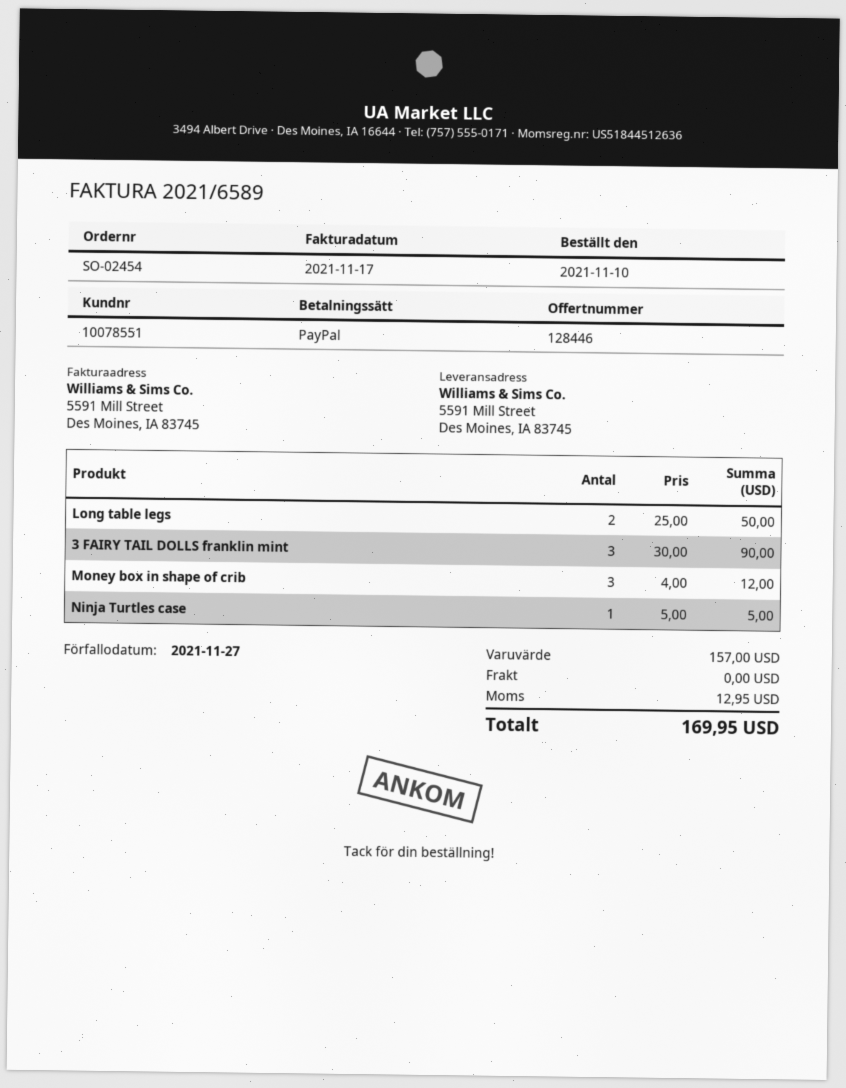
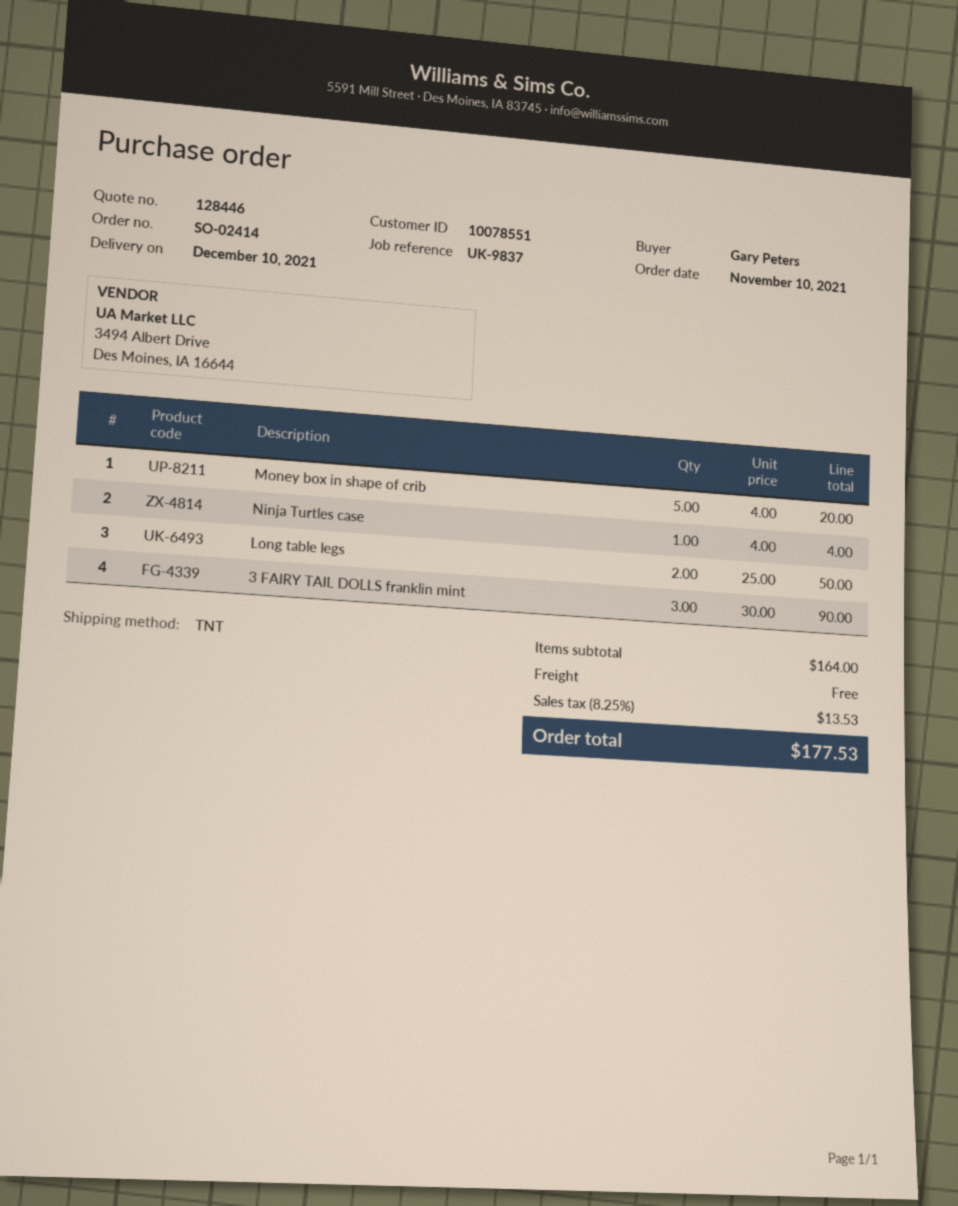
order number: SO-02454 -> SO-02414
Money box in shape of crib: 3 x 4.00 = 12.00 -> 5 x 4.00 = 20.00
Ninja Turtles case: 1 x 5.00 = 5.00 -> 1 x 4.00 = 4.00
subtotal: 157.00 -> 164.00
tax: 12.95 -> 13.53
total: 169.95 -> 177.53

..........

* WHAT YOU WILL DO *
The result should be a word-for-word restatement of all the data, without images.

* RESULT BELOW *
order number: SO-02454 -> SO-02414
Money box in shape of crib: 3 x 4.00 = 12.00 -> 5 x 4.00 = 20.00
Ninja Turtles case: 1 x 5.00 = 5.00 -> 1 x 4.00 = 4.00
subtotal: 157.00 -> 164.00
tax: 12.95 -> 13.53
total: 169.95 -> 177.53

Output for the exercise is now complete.